2. Wie gross ist der Anteil der US-Arzneimittelversorgung, der über Grosshändler läuft? 

Laut Andersons Präsentation werden rund 96 Prozent des Arzneimittelvolumens in den USA über Grosshändler verteilt, während nur etwa 4 Prozent über Direktkanäle laufen. Der Artikel betont, dass Grosshändler damit unverzichtbar sind, um Produktqualität, Produktverfügbarkeit und den Zugang der Patienten zu Medikamenten sicherzustellen. 

3. Was bedeutet die Lagerung von 2 °C bis 25 °C für Arzneimittel? 

Der Lagerbereich von 2 °C bis 25 °C bezieht sich auf eine neuere Art der Arzneimittelkennzeichnung, die es erlaubt, bestimmte Produkte über einen grösseren Temperaturbereich hinweg zu lagern als klassische kühlpflichtige Produkte. Der Artikel erläutert, dass dies mehr Flexibilität schafft, zugleich aber für Unklarheit sorgt: Grosshändler, Leistungserbringer und Patienten sind sich oft unsicher, ob ein Produkt gekühlt bleiben muss oder auch bei höheren Temperaturen sicher gelagert werden kann. Ein Produkt, das mit 20 °C eintrifft, kann im Vergleich zu einer klassisch gekühlten Sendung «zu warm» wirken – obwohl es seine Lageranforderungen möglicherweise vollständig erfüllt.

4. Wie verändern sich die USP-Standards für die Lagerung und den Transport von Arzneimitteln?

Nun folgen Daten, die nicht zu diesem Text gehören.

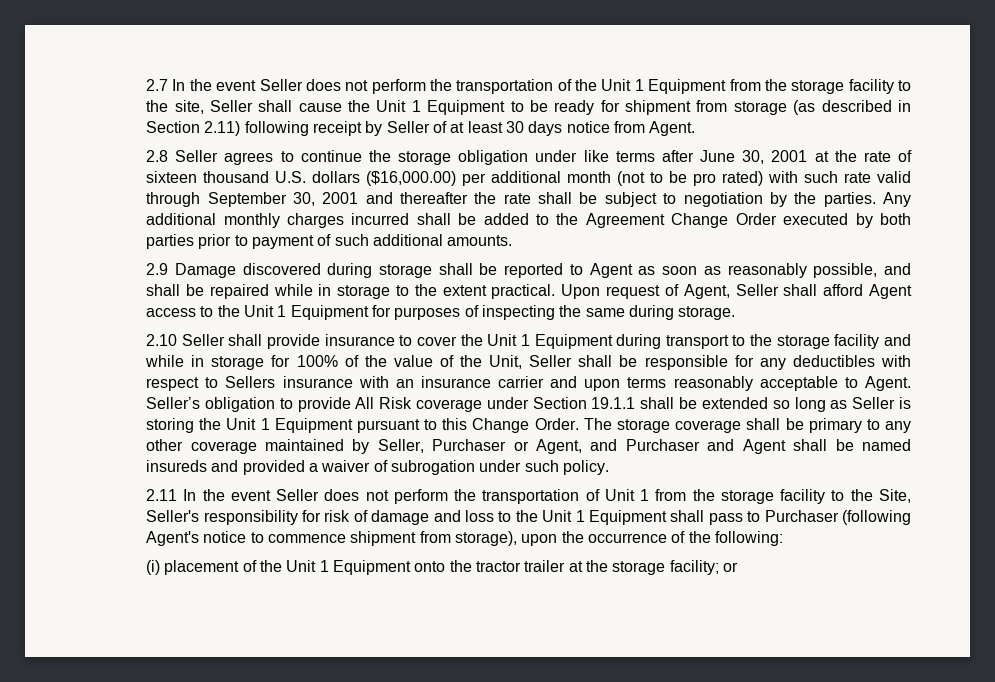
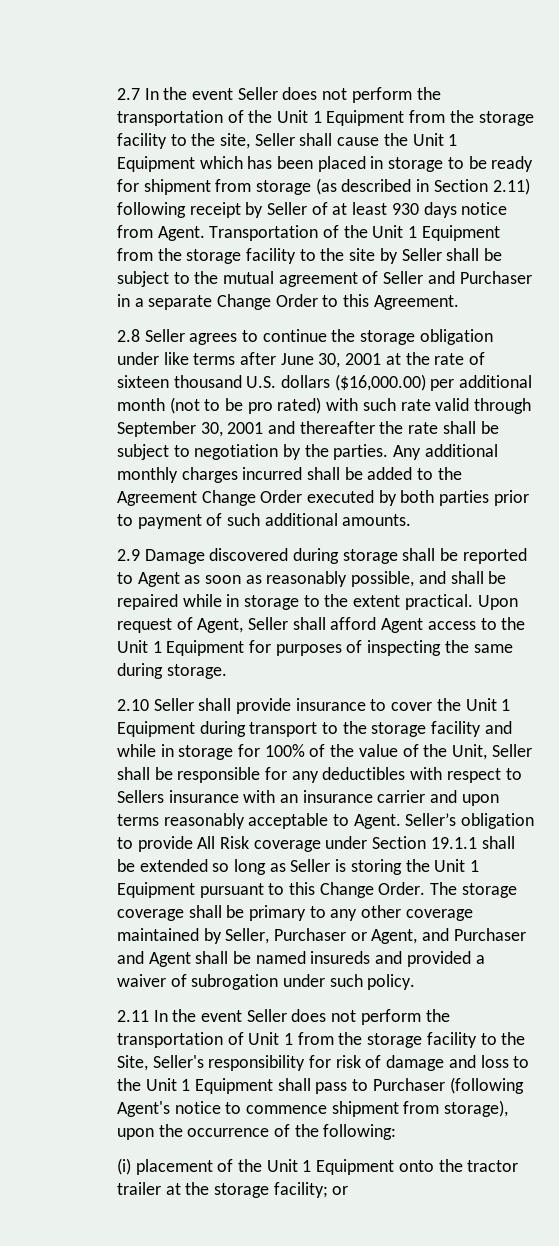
- 2.7 In the event Seller does not perform the transportation of the Unit 1 Equipment from the storage facility to the site, Seller shall cause the Unit 1 Equipment to be ready for shipment from storage (as described in Section 2.11) following receipt by Seller of at least 30 days notice from Agent.
+ 2.7 In the event Seller does not perform the transportation of the Unit 1 Equipment from the storage facility to the site, Seller shall cause the Unit 1 Equipment which has been placed in storage to be ready for shipment from storage (as described in Section 2.11) following receipt by Seller of at least 930 days notice from Agent. Transportation of the Unit 1 Equipment from the storage facility to the site by Seller shall be subject to the mutual agreement of Seller and Purchaser in a separate Change Order to this Agreement.

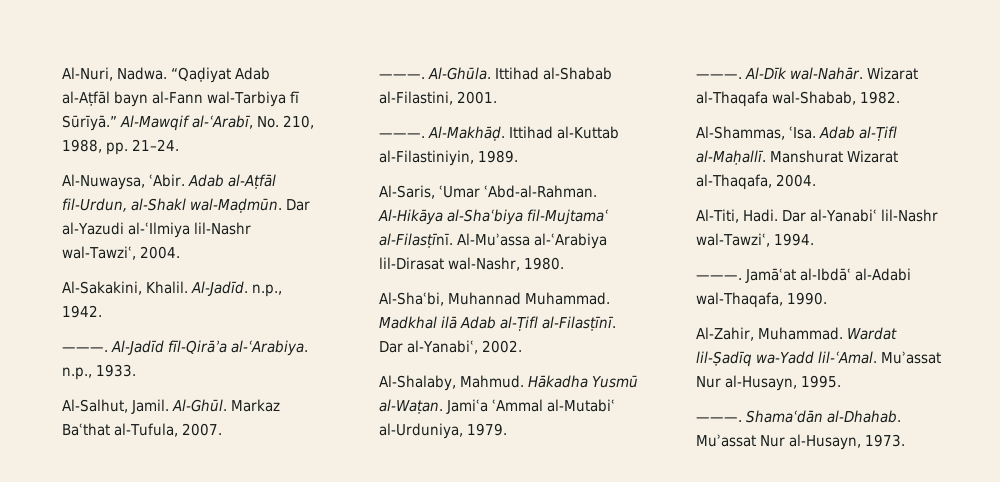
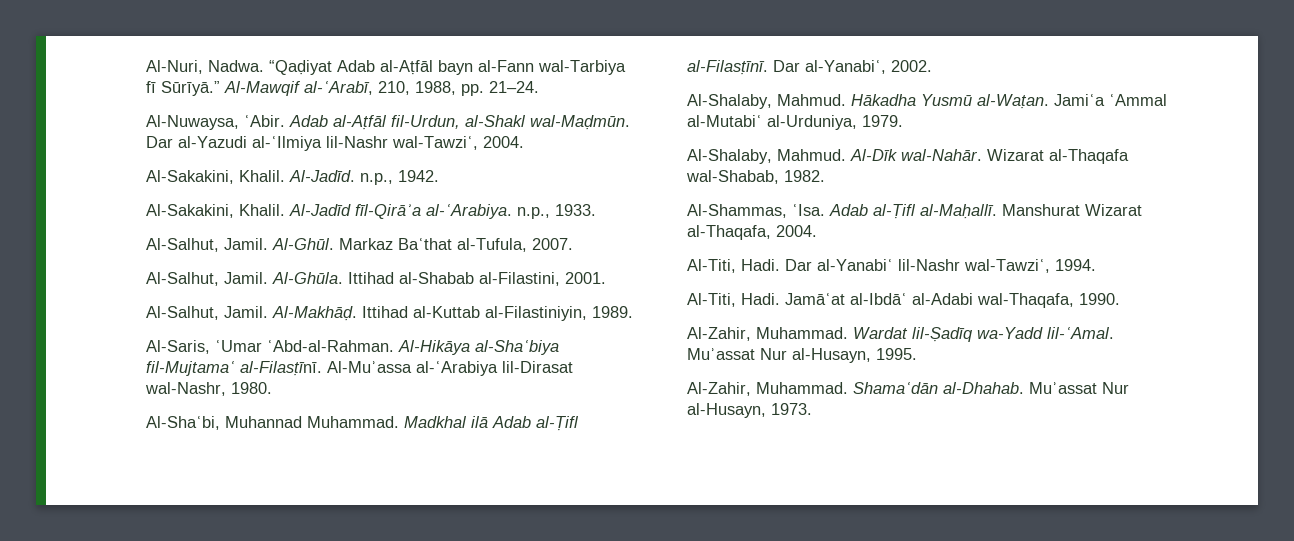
- Al-Mawqif al-ʿArabī, No. 210, 1988, pp. 21–24.
+ Al-Mawqif al-ʿArabī, 210, 1988, pp. 21–24.
  Al-Jadīd. n.p., 1942.
- ———.
+ Al-Sakakini, Khalil.
  Markaz Baʿthat al-Tufula, 2007.
- ———.
+ Al-Salhut, Jamil.
  Ittihad al-Shabab al-Filastini, 2001.
- ———.
+ Al-Salhut, Jamil.
  Jamiʿa ʿAmmal al-Mutabiʿ al-Urduniya, 1979.
- ———.
+ Al-Shalaby, Mahmud.
  Dar al-Yanabiʿ lil-Nashr wal-Tawziʿ, 1994.
- ———.
+ Al-Titi, Hadi.
  Muʾassat Nur al-Husayn, 1995.
- ———.
+ Al-Zahir, Muhammad.

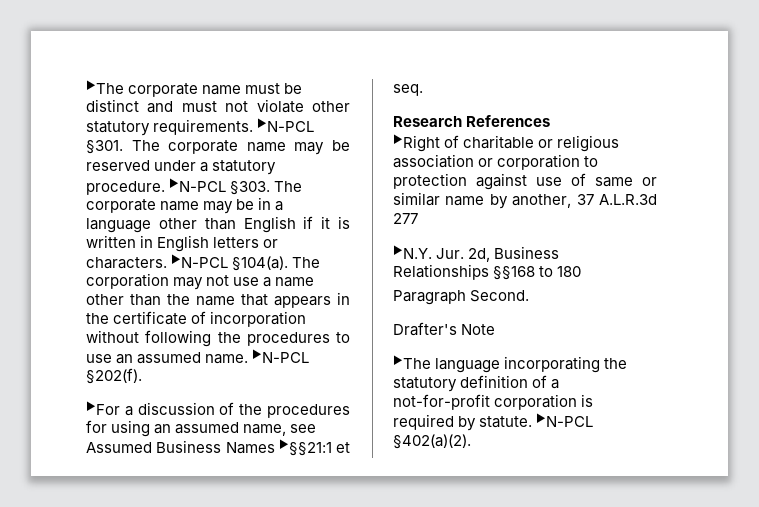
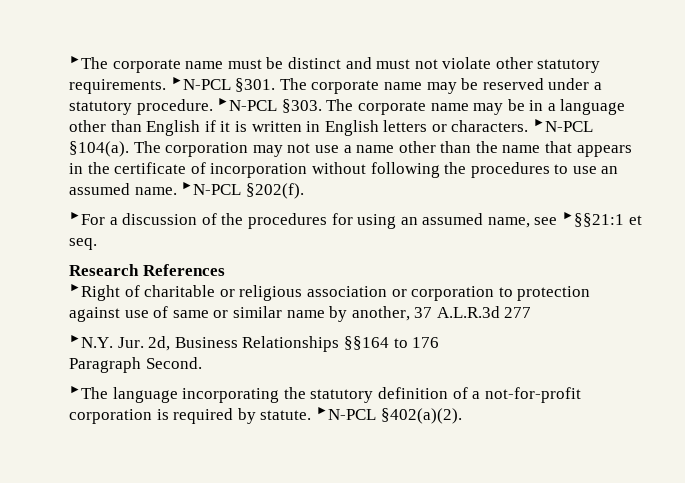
- ►For a discussion of the procedures for using an assumed name, see Assumed Business Names ►§§21:1 et seq.
+ ►For a discussion of the procedures for using an assumed name, see ►§§21:1 et seq.
- ►N.Y. Jur. 2d, Business Relationships §§168 to 180
+ ►N.Y. Jur. 2d, Business Relationships §§164 to 176
- Drafter's Note

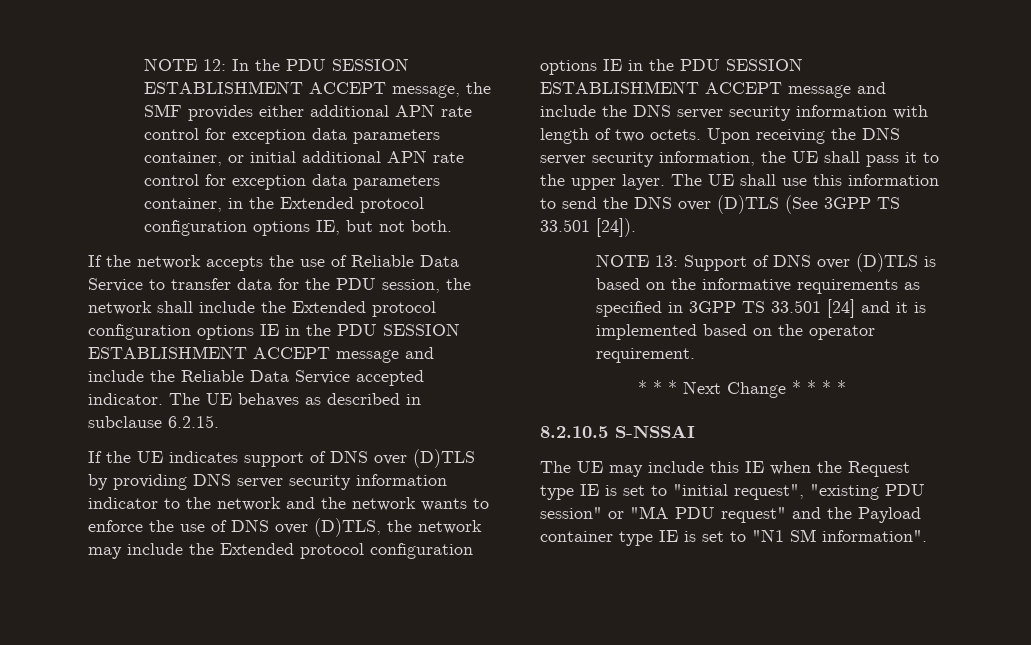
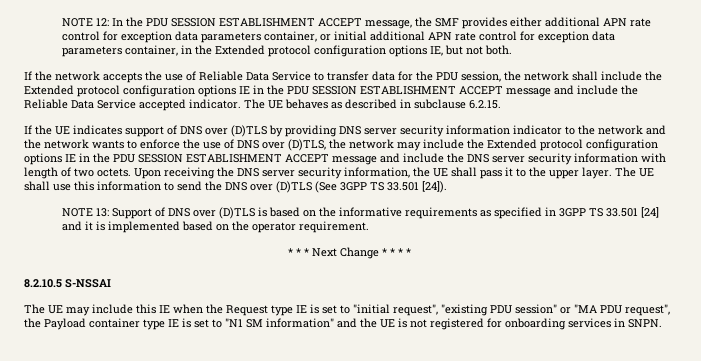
- The UE may include this IE when the Request type IE is set to "initial request", "existing PDU session" or "MA PDU request" and the Payload container type IE is set to "N1 SM information".
+ The UE may include this IE when the Request type IE is set to "initial request", "existing PDU session" or "MA PDU request", the Payload container type IE is set to "N1 SM information" and the UE is not registered for onboarding services in SNPN.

Die USP-Standards entwickeln sich weiter, um die moderne Pharma-Distribution besser abzubilden. Der Artikel weist darauf hin, dass eine vorgeschlagene Überarbeitung des USP-Kapitels <659> die Definition der kontrollierten Raumtemperatur von 20–25 °C auf 15–25 °C erweitern würde, um die US-Standards besser an die europäischen und japanischen Arzneibücher anzugleichen. Zudem beschreibt der Artikel die Arbeit an einem Leitfaden zum Lane Mapping, der Unternehmen dabei hilft, Transportwege auf Basis von Umgebungsbedingungen, Transitzeiten und saisonalen Risiken zu qualifizieren – sowie einen künftigen Leitfaden zur Qualifizierung passiver Verpackungen.  

5. Welche Risiken für die Temperaturkontrolle bestehen beim Arzneimittelversand? 

Der Arzneimittelversand kann in der letzten Phase der Zustellung Risiken für die Temperaturkontrolle mit sich bringen. Der Artikel erläutert, dass Medikamente auf der letzten Meile unkontrollierten Bedingungen ausgesetzt sein können – etwa aufgeheizte Briefkästen, eiskalte Hauseingängen oder längerer Lagerung im Freien. Andersons Sorge ist dabei nicht, dass der Arzneimittelversand grundsätzlich fehlerhaft ist, sondern dass er belastbarere Qualifizierungsdaten, bessere Überwachungspraktiken und mehr Transparenz benötigt, um die Patientensicherheit zu schützen.